Information given -

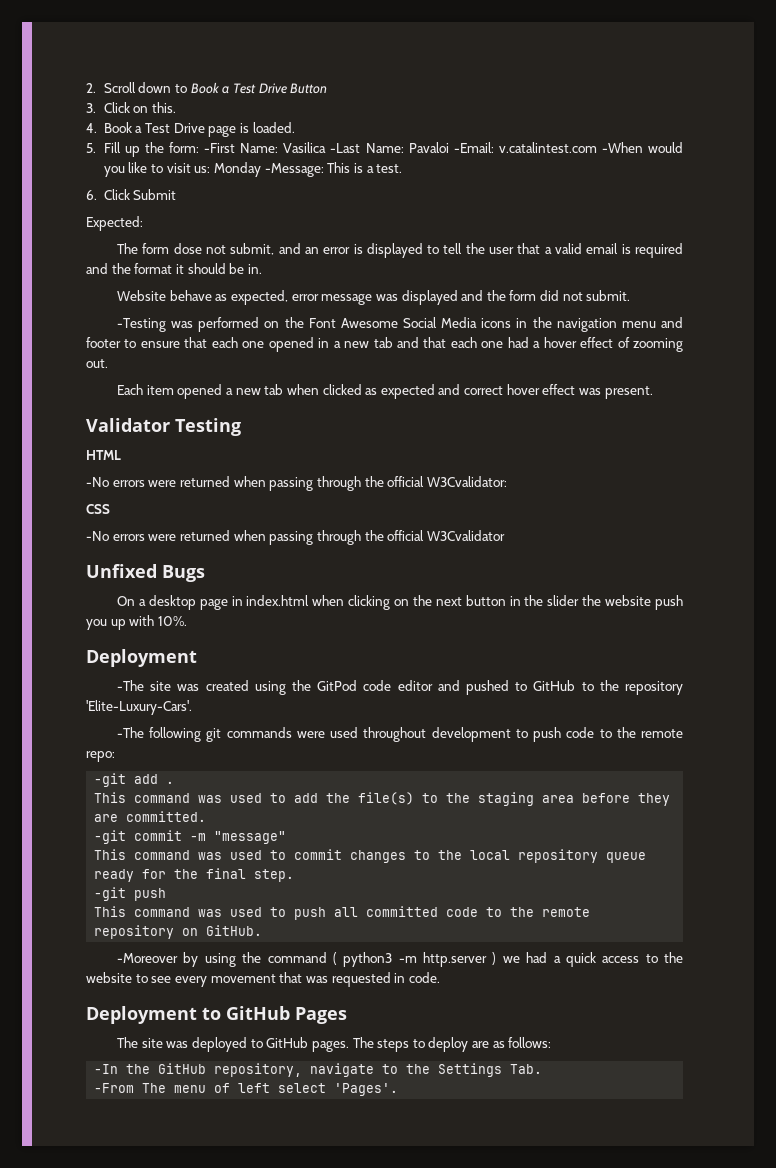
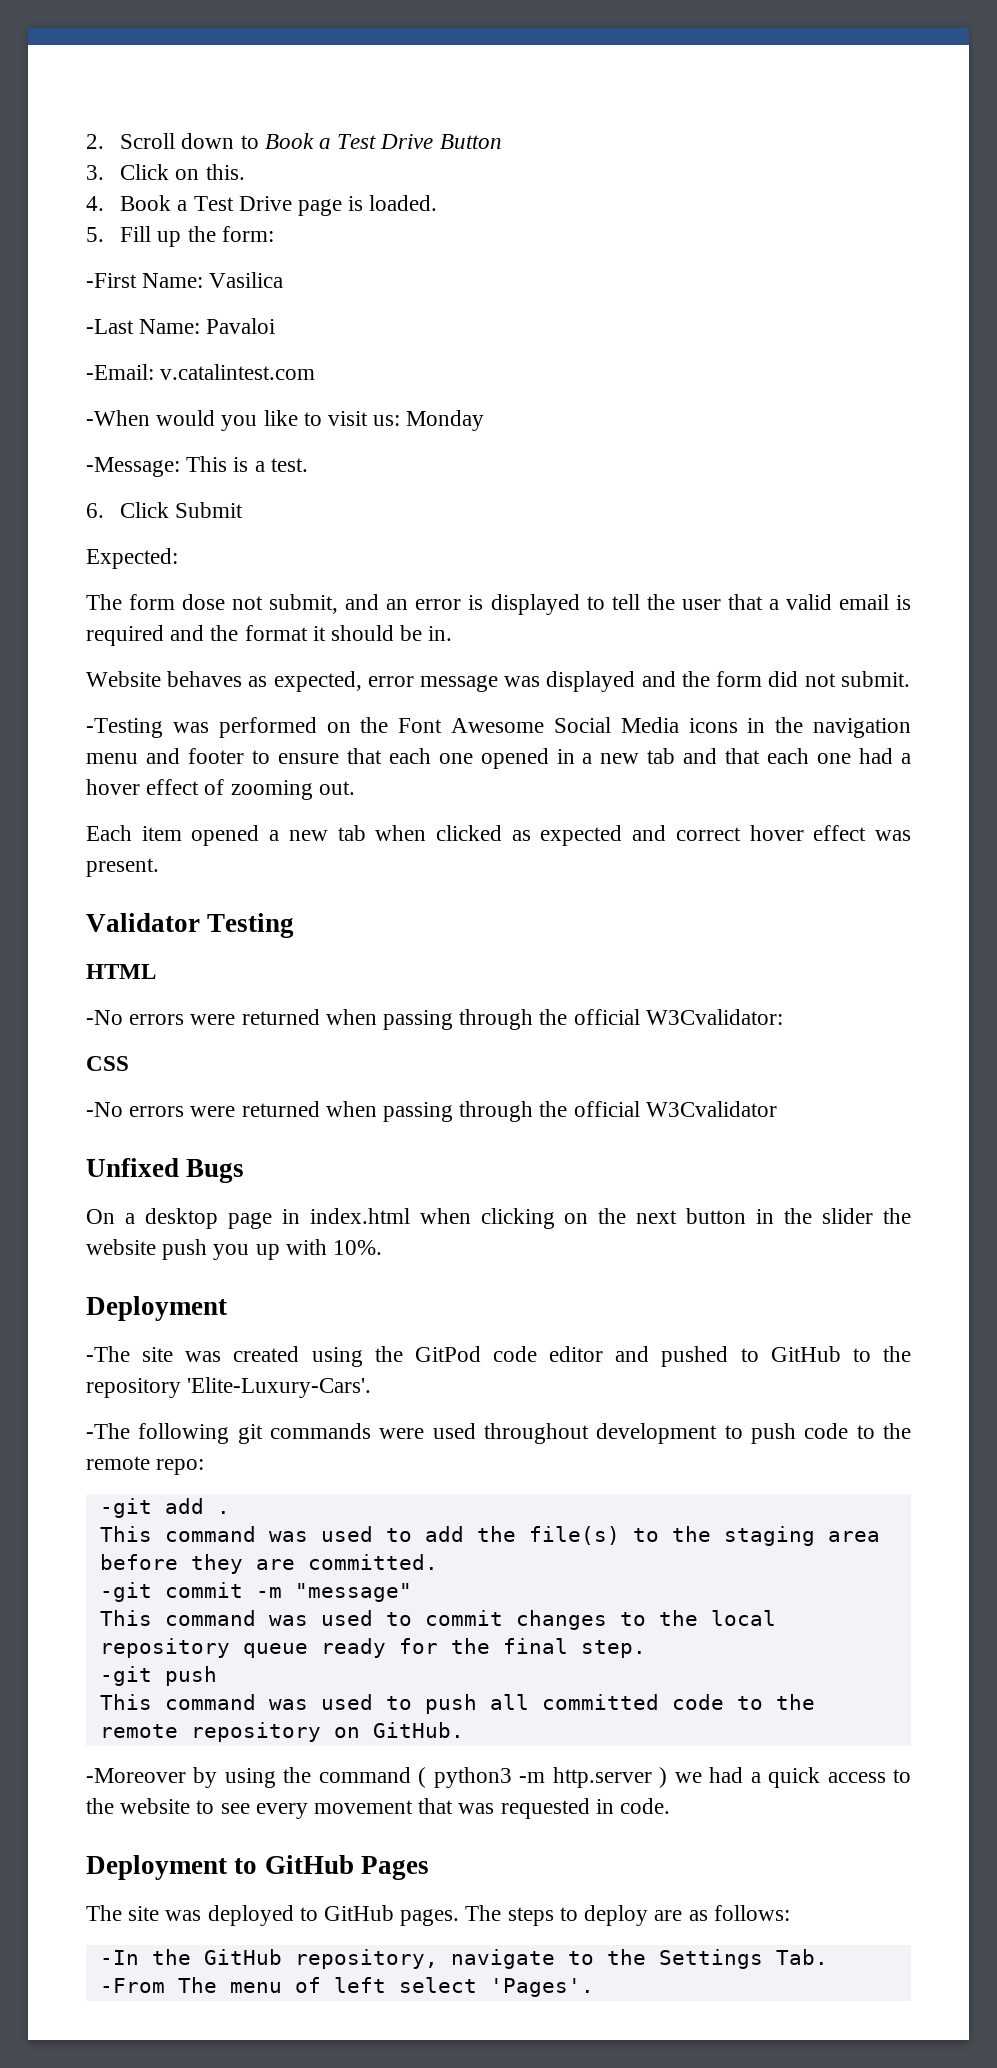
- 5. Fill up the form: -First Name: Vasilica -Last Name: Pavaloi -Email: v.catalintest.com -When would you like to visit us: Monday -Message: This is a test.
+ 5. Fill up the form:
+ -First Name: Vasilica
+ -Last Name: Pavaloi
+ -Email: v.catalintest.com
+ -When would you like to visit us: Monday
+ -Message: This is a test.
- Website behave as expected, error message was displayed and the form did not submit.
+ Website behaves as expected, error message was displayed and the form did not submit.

Action item - Please retype the data exactly, but do not carry over any picture.

Result of the task -
- 5. Fill up the form: -First Name: Vasilica -Last Name: Pavaloi -Email: v.catalintest.com -When would you like to visit us: Monday -Message: This is a test.
+ 5. Fill up the form:
+ -First Name: Vasilica
+ -Last Name: Pavaloi
+ -Email: v.catalintest.com
+ -When would you like to visit us: Monday
+ -Message: This is a test.
- Website behave as expected, error message was displayed and the form did not submit.
+ Website behaves as expected, error message was displayed and the form did not submit.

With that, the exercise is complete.